• [DATA FOR ANALYSIS]:
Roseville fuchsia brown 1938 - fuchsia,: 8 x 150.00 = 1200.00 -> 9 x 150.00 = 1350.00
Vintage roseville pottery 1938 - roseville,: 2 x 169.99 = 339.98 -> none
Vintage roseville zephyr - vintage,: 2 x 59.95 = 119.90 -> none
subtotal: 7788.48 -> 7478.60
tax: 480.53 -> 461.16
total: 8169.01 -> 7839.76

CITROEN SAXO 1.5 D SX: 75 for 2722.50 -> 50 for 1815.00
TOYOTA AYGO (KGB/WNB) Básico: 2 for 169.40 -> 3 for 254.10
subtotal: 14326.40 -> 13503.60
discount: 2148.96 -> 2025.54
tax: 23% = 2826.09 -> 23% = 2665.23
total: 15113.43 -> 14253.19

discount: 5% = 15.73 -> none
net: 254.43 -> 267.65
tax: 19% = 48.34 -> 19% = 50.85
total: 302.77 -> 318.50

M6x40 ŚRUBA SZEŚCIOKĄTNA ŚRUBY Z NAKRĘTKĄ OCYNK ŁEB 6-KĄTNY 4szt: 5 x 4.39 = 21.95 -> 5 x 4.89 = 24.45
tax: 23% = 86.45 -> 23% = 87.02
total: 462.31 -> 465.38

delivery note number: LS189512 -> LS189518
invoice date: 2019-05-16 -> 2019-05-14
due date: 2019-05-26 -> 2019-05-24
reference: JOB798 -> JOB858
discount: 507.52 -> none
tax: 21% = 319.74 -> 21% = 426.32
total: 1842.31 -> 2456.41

• [EXERCISE DESCRIPTION]: What is needed is every line from the beginning of the data up to and including the line with "tax: 480.53 -> 461.16", given again word for word.

• [TASK ANSWER]:
Roseville fuchsia brown 1938 - fuchsia,: 8 x 150.00 = 1200.00 -> 9 x 150.00 = 1350.00
Vintage roseville pottery 1938 - roseville,: 2 x 169.99 = 339.98 -> none
Vintage roseville zephyr - vintage,: 2 x 59.95 = 119.90 -> none
subtotal: 7788.48 -> 7478.60
tax: 480.53 -> 461.16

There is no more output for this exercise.